Aversion therapy
An amusing column by Charlie Brooker in Comment is Free from The Guardian today on compulsively reading the work of writers (mainly crap columnists) you don’t like:
Joe Mott’s blog heaves with demented beauty
I actively enjoy reading people I can’t stand. When they write something particularly horrid, a wave of nausea surges through me and my pulse quickens. I am hooked on it, like a base jumper compelled to leap off chimney stacks for the adrenaline rush. Consider it a sickness.
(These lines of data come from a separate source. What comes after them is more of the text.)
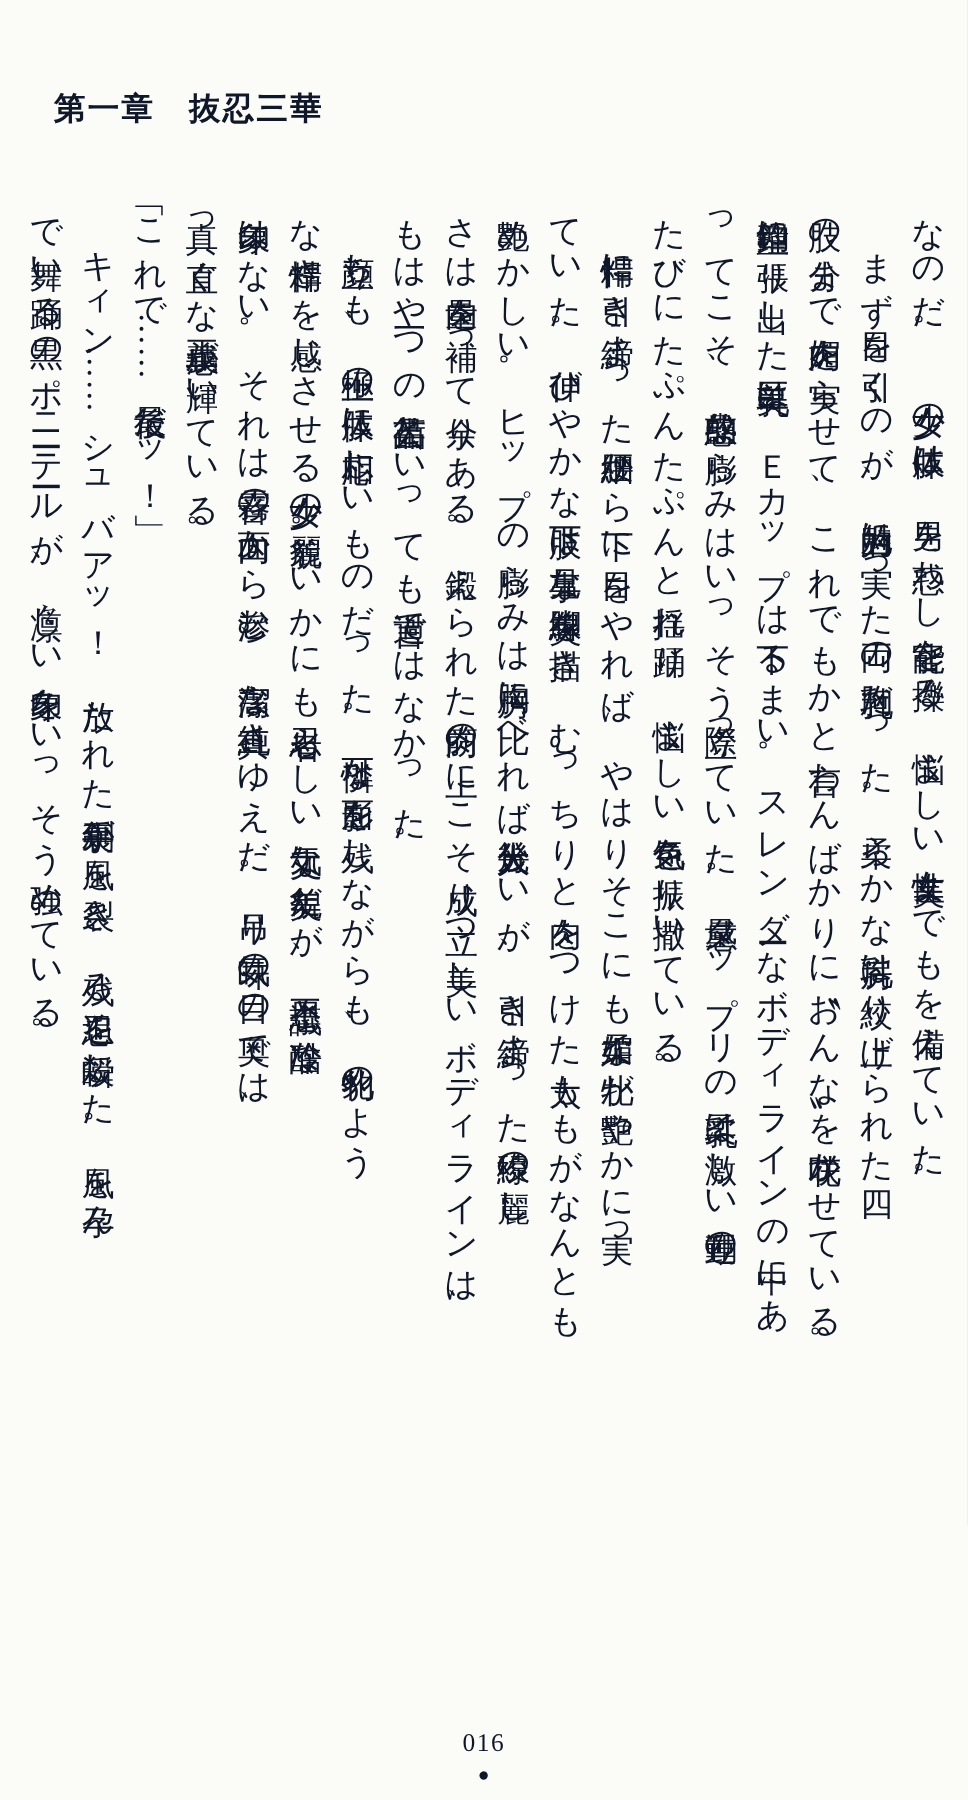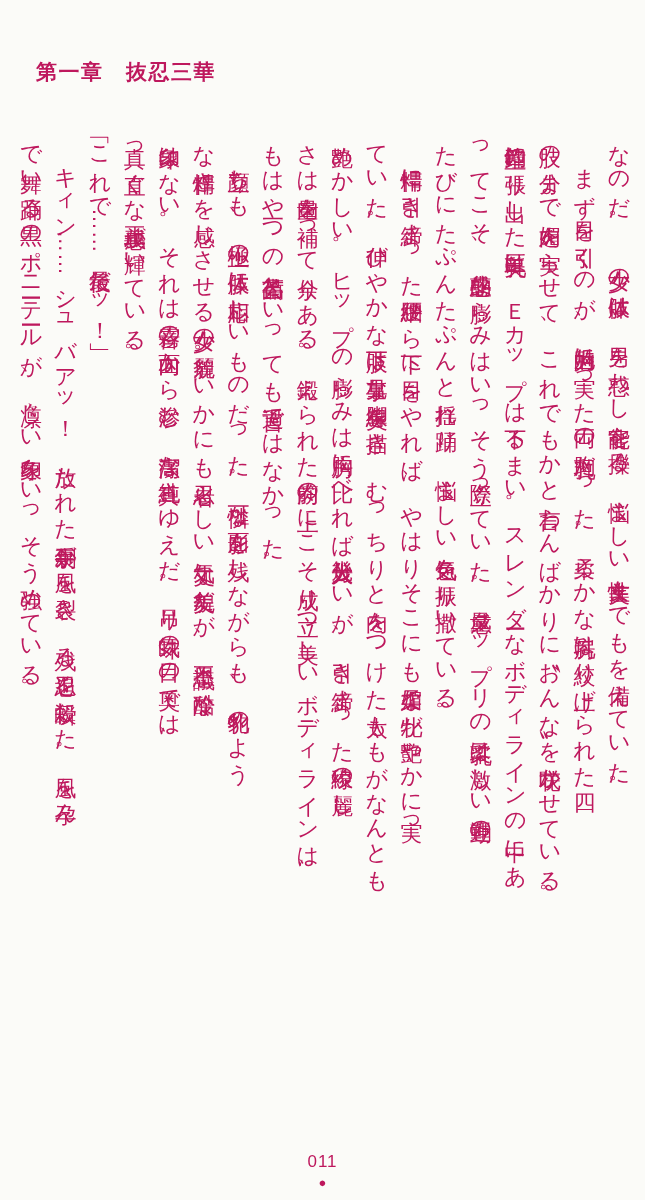--- a/index.html
+++ b/index.html
@@ -5,22 +5,22 @@
   html, body {
     margin: 0;
     padding: 0;
     background: #e8e8e6;
   }
   .page {
     position: relative;
     width: 645px;
     height: 1200px;
     background: #fbfbf8;
-    font-family: Liberation Sans, sans-serif;
-    color: #be185d;
+    font-family: Liberation Serif, serif;
+    color: #0f172a;
     overflow: hidden;
   }
   .chapter-header {
     position: absolute;
     left: 36px;
     top: 58px;
     font-size: 21px;
     font-weight: 700;
     letter-spacing: 1.5px;
     white-space: pre;
@@ -83,17 +83,17 @@
     <div class="tcol">　顔立ちも、極上の肢体に相応しいものだった。可憐な面影を残しながらも、牝豹のよう</div>
     <div class="tcol">な精悍さを感じさせる少女の麗貌。いかにも忍者らしい気丈な美貌だが、不思議と冷酷な</div>
     <div class="tcol">印象はない。それは霧音の内面から滲む、高潔な純真さゆえだ。吊り気味の目の奥では、</div>
     <div class="tcol">真っ直ぐな正義感が輝いている。</div>
     <div class="tcol">「これで……最後だッ！」</div>
     <div class="tcol">　キィン……シュバアッ！　放たれた手裏剣が風を裂き、残る追忍を瞬殺した。風を孕ん</div>
     <div class="tcol">で舞い踊る黒のポニーテールが、凛々しい印象をいっそう強めている。</div>
   </div>
 
   <div class="page-footer">
-    <span class="page-number">011</span>
+    <span class="page-number">016</span>
     <span class="page-marker">●</span>
   </div>
 
 </div>
 
 </body></html>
Previous obsessions have included Liz Jones of the London Evening Standard (specialist subjects: new age spa treatments and marital despair), and the Barefoot Doctor, who used to write for the Observer.
The latter took over my life for several months. Everything he said incensed me. He gushed a wild river of bullshit, which I swam through open-mouthed, savouring the taste. I even bought one of his books - a “guide to urban survival”; an incredible how-to manual apparently designed to help shallow, cosseted airheads become even more self-obsessed, justifying their unhinged narcissism as spiritual development.
It outlined concepts such as “people-surfing” - which seemed to involve deliberately developing superficial relationships for personal gain - and “visualisation”. If you wanted a new laptop, he said, you should picture yourself throwing a magic lasso around it, and before long it would be yours in real life (assuming you walked into a shop and bought it at some point).